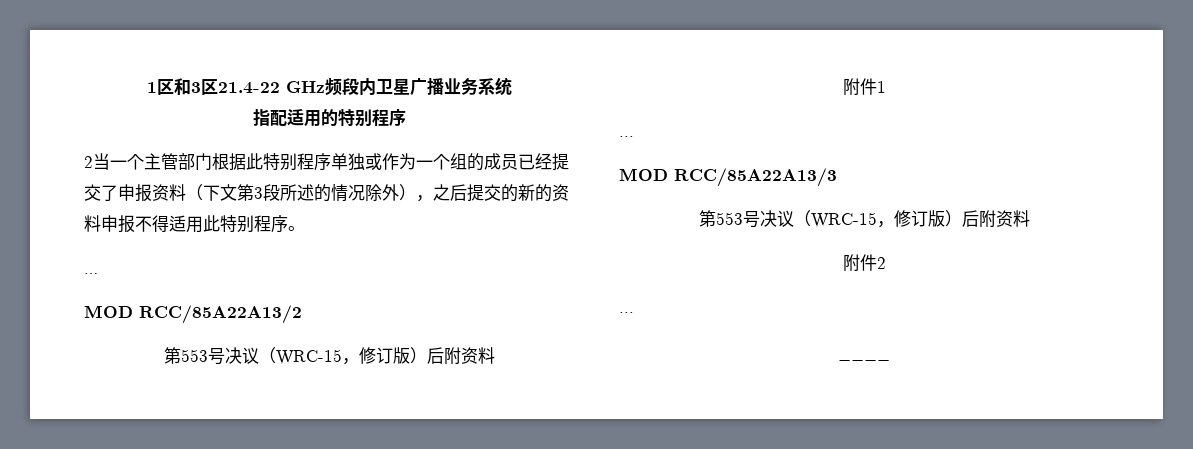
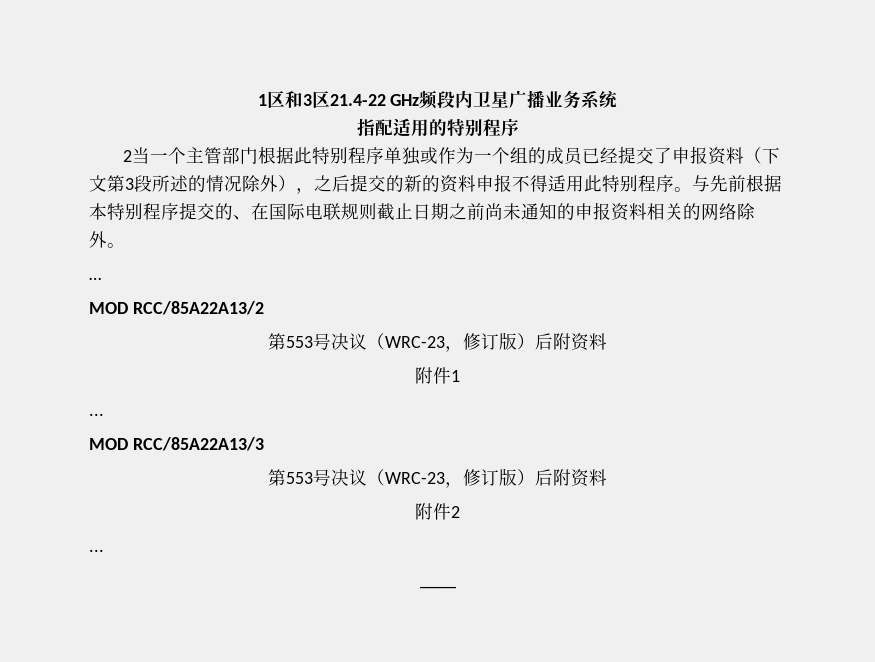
+ 与先前根据本特别程序提交的、在国际电联规则截止日期之前尚未通知的申报资料相关的网络除外。
  MOD RCC/85A22A13/2
- 第553号决议（WRC-15，修订版）后附资料
+ 第553号决议（WRC-23，修订版）后附资料
  MOD RCC/85A22A13/3
- 第553号决议（WRC-15，修订版）后附资料
+ 第553号决议（WRC-23，修订版）后附资料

========

*Task to carry out:* Restate all the material verbatim; omit every picture.

*Answer space:*
+ 与先前根据本特别程序提交的、在国际电联规则截止日期之前尚未通知的申报资料相关的网络除外。
  MOD RCC/85A22A13/2
- 第553号决议（WRC-15，修订版）后附资料
+ 第553号决议（WRC-23，修订版）后附资料
  MOD RCC/85A22A13/3
- 第553号决议（WRC-15，修订版）后附资料
+ 第553号决议（WRC-23，修订版）后附资料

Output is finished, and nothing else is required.